De notre envoyé spécial à Bamako, Thierry Perret
Dix ans d’existence et cinquante bougies. L’édition 2010 du Forum de Bamako intervient dans le cadre de la commémoration des 50 ans d’indépendance de l’Afrique, et ses promoteurs ont choisi pour l’illustrer un thème en forme de défi : celui de la lutte contre la faim en Afrique. « Qu’avons-nous fait, en cinquante ans, pour assurer la sécurité alimentaire et lutter contre la faim ? » a ainsi lancé le Premier ministre du Mali, Modibo Sidibé, en ouverture des débats qui réunissent, du 16 au 20 février 2010 dans la capitale malienne, plusieurs dizaines d’experts, universitaires, chefs d’entreprise et représentants des organismes de développement.
Plus d'un milliard de personnes souffrent de malnutrition
Comme le soulignent nombre d’intervenants, le constat est alarmant. Tandis que plus d’un milliard de personnes souffrent en 2009, selon la FAO, de malnutrition dans le monde, l’Afrique subsaharienne est la seule région du monde où la situation s’est aggravée sur le demi-siècle. Le continent importe encore le tiers de ses céréales, et les indicateurs de productivité agricole y sont les plus faibles au monde. L’insécurité alimentaire se conjugue avec la pauvreté pour accélérer la dégradation de l’environnement qui, en retour, menace tout le potentiel économique.
Toutefois, ce n’est pas le pessimisme qui domine dans les premières contributions, où l’on aura surtout entendu parler stratégie économique et scénarios de sortie de la crise actuelle. « Nous avons toutes les raisons d’espérer, parce que les analystes sérieux disent que les batailles économiques actuelles déboucheront sur l’émergence de l’Afrique », indique Abdoullah Coulibaly. Le promoteur du Forum de Bamako souligne le rôle des hommes dans la « révolution verte » qu’il appelle de ses vœux. Et comme lui, tous rappellent la place prépondérante de l’agriculture dans le processus du développement, la lutte contre la faim et contre la pauvreté
« L'Afrique peut nourrir ses propres enfants »
Marco Ferroni, directeur exécutif de la fondation Syngenta pour une agriculture durable, se félicite du « retour de l’agriculture dans les priorités annoncées de la communauté internationale », et indique une piste : « un accent particulier doit être mis sur le financement de la recherche agricole nationale ». Même tonalité, lorsque Modibo Sidibé considère qu’il n’y a nulle fatalité dans les échecs constatés d’un demi-siècle de politiques de développement sur le continent : « l'Afrique peut nourrir ses propres enfants », précise-t-il, à condition de mettre l’accent sur le rôle-clé du «capital humain».

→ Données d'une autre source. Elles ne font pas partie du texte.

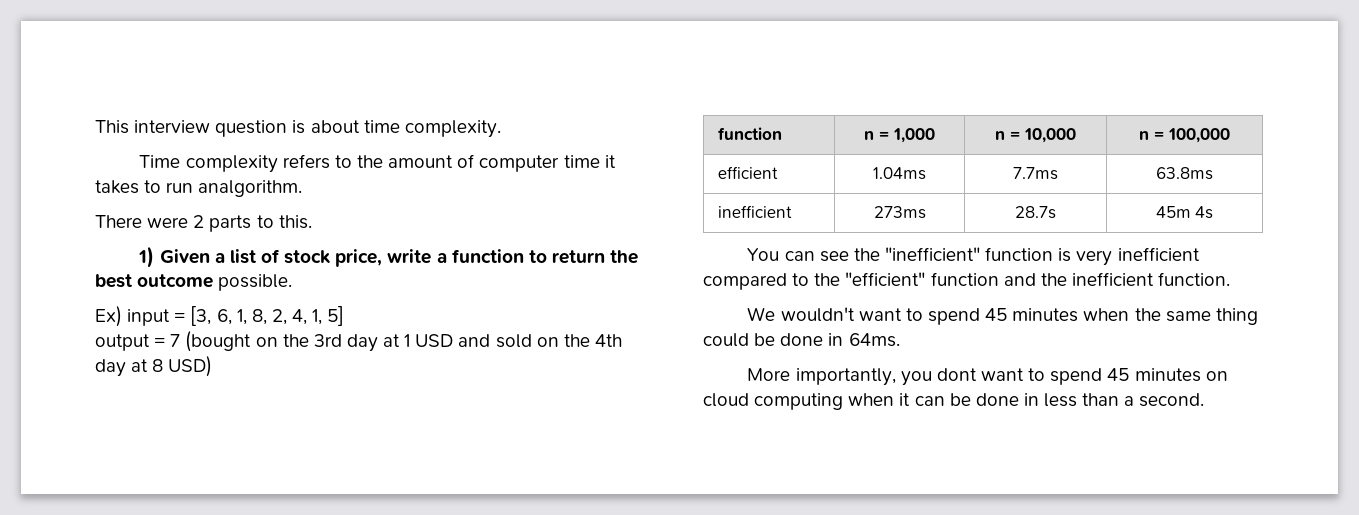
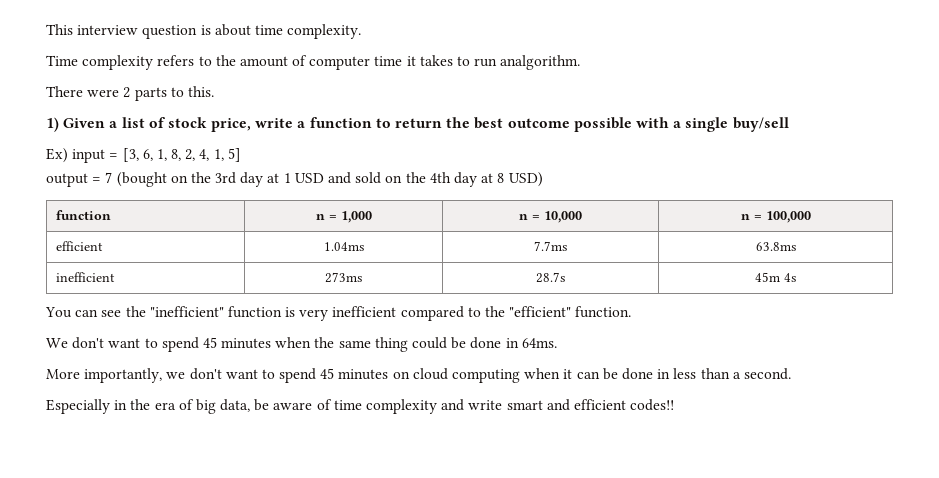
- 1) Given a list of stock price, write a function to return the best outcome possible.
+ 1) Given a list of stock price, write a function to return the best outcome possible with a single buy/sell
- You can see the "inefficient" function is very inefficient compared to the "efficient" function and the inefficient function.
+ You can see the "inefficient" function is very inefficient compared to the "efficient" function.
- We wouldn't want to spend 45 minutes when the same thing could be done in 64ms.
+ We don't want to spend 45 minutes when the same thing could be done in 64ms.
- More importantly, you dont want to spend 45 minutes on cloud computing when it can be done in less than a second.
+ More importantly, we don't want to spend 45 minutes on cloud computing when it can be done in less than a second.
+ Especially in the era of big data, be aware of time complexity and write smart and efficient codes!!

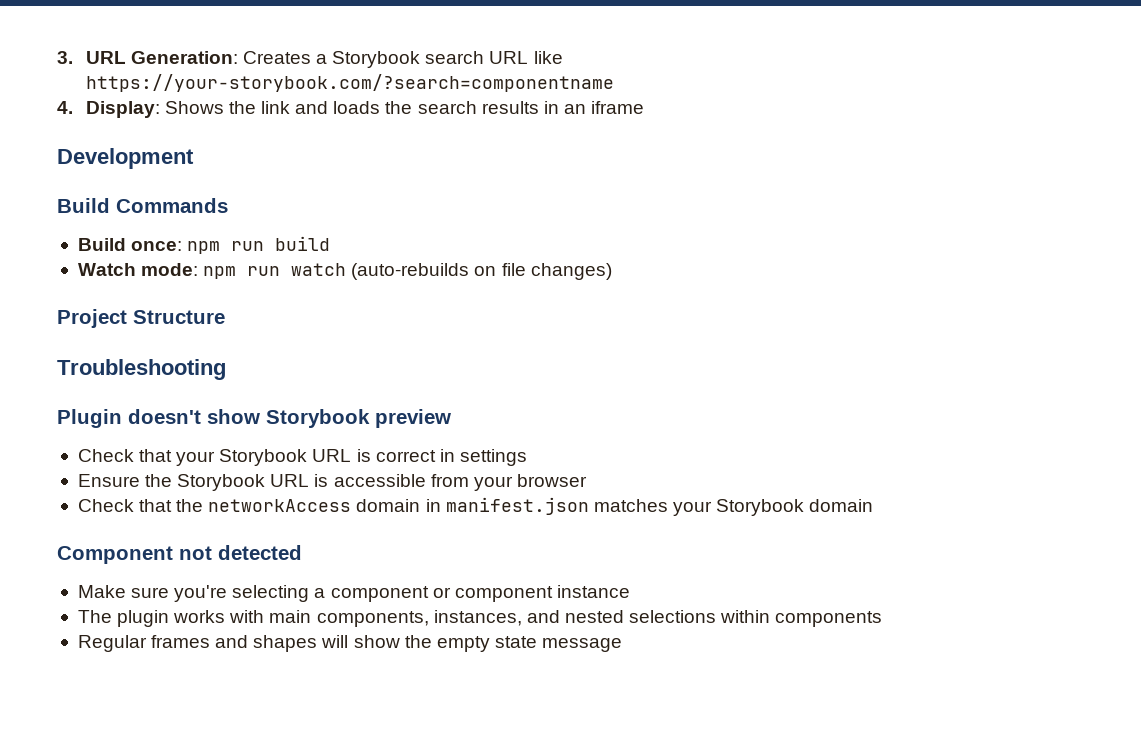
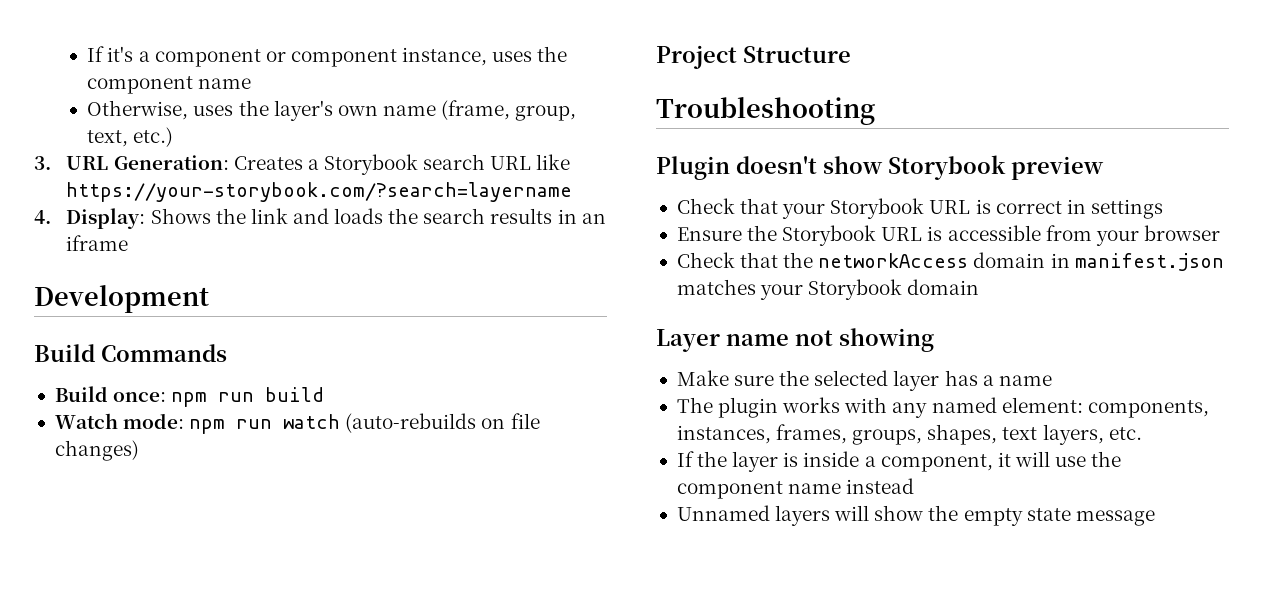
+ If it's a component or component instance, uses the component name
+ Otherwise, uses the layer's own name (frame, group, text, etc.)
- 3. URL Generation: Creates a Storybook search URL like https://your-storybook.com/?search=componentname
+ 3. URL Generation: Creates a Storybook search URL like https://your-storybook.com/?search=layername
- Component not detected
- Make sure you're selecting a component or component instance
- The plugin works with main components, instances, and nested selections within components
- Regular frames and shapes will show the empty state message
+ Layer name not showing
+ Make sure the selected layer has a name
+ The plugin works with any named element: components, instances, frames, groups, shapes, text layers, etc.
+ If the layer is inside a component, it will use the component name instead
+ Unnamed layers will show the empty state message

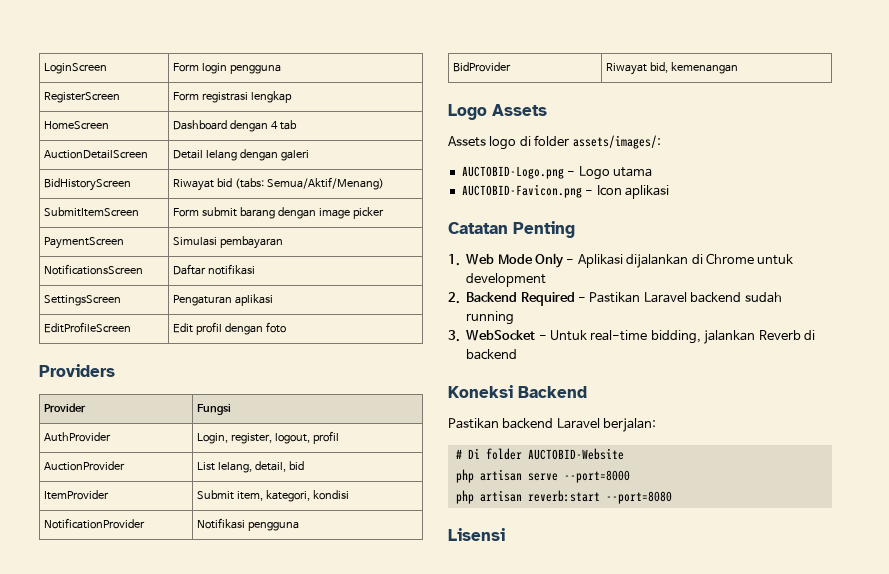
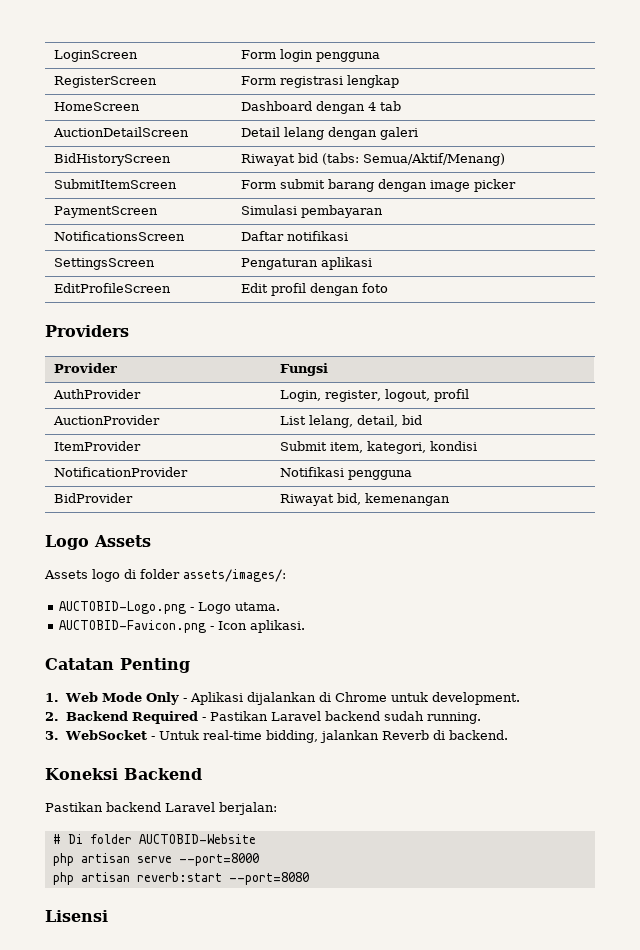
- AUCTOBID-Logo.png - Logo utama
+ AUCTOBID-Logo.png - Logo utama.
- AUCTOBID-Favicon.png - Icon aplikasi
+ AUCTOBID-Favicon.png - Icon aplikasi.
- 1. Web Mode Only - Aplikasi dijalankan di Chrome untuk development
+ 1. Web Mode Only - Aplikasi dijalankan di Chrome untuk development.
- 2. Backend Required - Pastikan Laravel backend sudah running
+ 2. Backend Required - Pastikan Laravel backend sudah running.
- 3. WebSocket - Untuk real-time bidding, jalankan Reverb di backend
+ 3. WebSocket - Untuk real-time bidding, jalankan Reverb di backend.

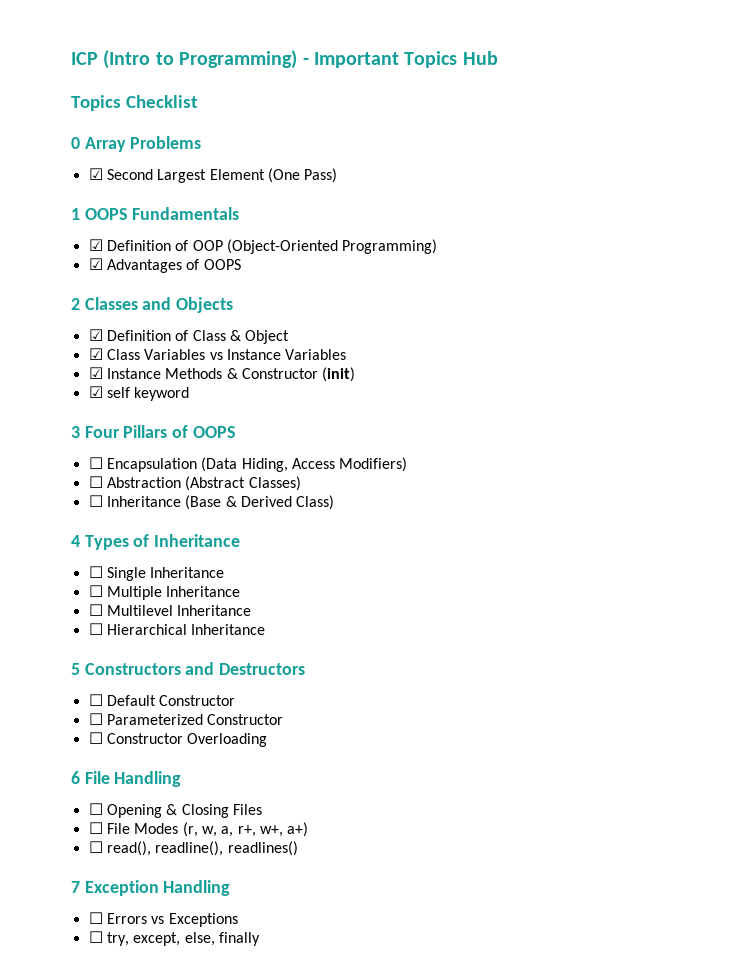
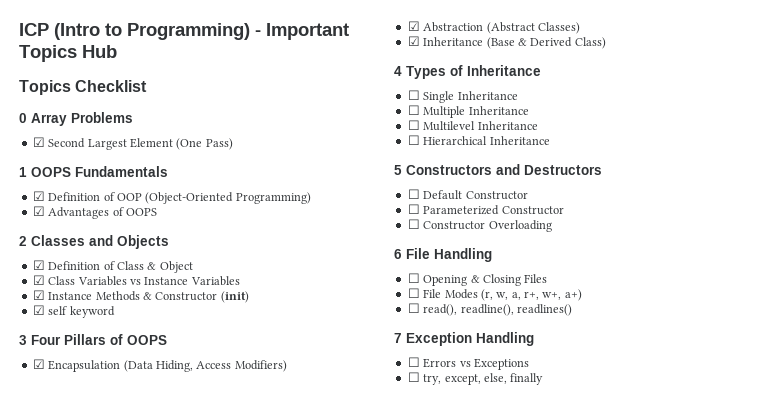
- ☐ Encapsulation (Data Hiding, Access Modifiers)
+ ☑ Encapsulation (Data Hiding, Access Modifiers)
- ☐ Abstraction (Abstract Classes)
+ ☑ Abstraction (Abstract Classes)
- ☐ Inheritance (Base & Derived Class)
+ ☑ Inheritance (Base & Derived Class)

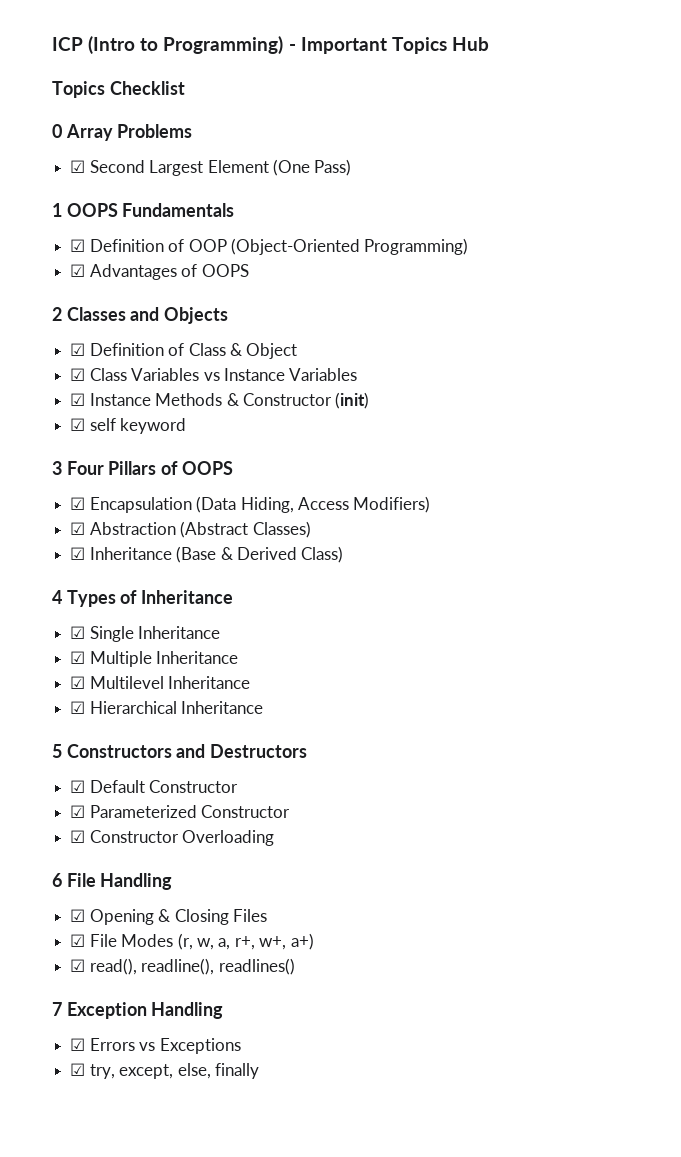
- ☐ Single Inheritance
+ ☑ Single Inheritance
- ☐ Multiple Inheritance
+ ☑ Multiple Inheritance
- ☐ Multilevel Inheritance
+ ☑ Multilevel Inheritance
- ☐ Hierarchical Inheritance
+ ☑ Hierarchical Inheritance
- ☐ Default Constructor
+ ☑ Default Constructor
- ☐ Parameterized Constructor
+ ☑ Parameterized Constructor
- ☐ Constructor Overloading
+ ☑ Constructor Overloading
- ☐ Opening & Closing Files
+ ☑ Opening & Closing Files
- ☐ File Modes (r, w, a, r+, w+, a+)
+ ☑ File Modes (r, w, a, r+, w+, a+)
- ☐ read(), readline(), readlines()
+ ☑ read(), readline(), readlines()
- ☐ Errors vs Exceptions
+ ☑ Errors vs Exceptions
- ☐ try, except, else, finally
+ ☑ try, except, else, finally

En guise de travaux pratiques, les participants avaient visité quelques jours auparavant l’Office du Niger, ce vaste ensemble de terres aménagées dans le delta du fleuve Niger qui constitue le cœur de la stratégie de développement agricole du Mali : 325 000 ha y sont déjà aménagés, pour un potentiel de 2,2 millions d’ha, avec parmi les objectifs majeurs celui de l’autosuffisance du pays en riz.
« La contribution de l’Office du Niger à la sécurité alimentaire et à la réduction de la pauvreté est énorme » signale Djibril Aw, expert international sur les questions d’irrigation. Si la production notamment rizicole y a été décuplée, c’est en grande partie par le travail acharné des producteurs qui ont montré une grande capacité d’adaptation aux innovations. Moyennant des politiques mieux adaptées, « l’enseignement le plus important à tirer de cette « success story » est que la révolution verte et l’irrigation, même sur de grands périmètres, peuvent bien réussir en Afrique au Sud du Sahara ».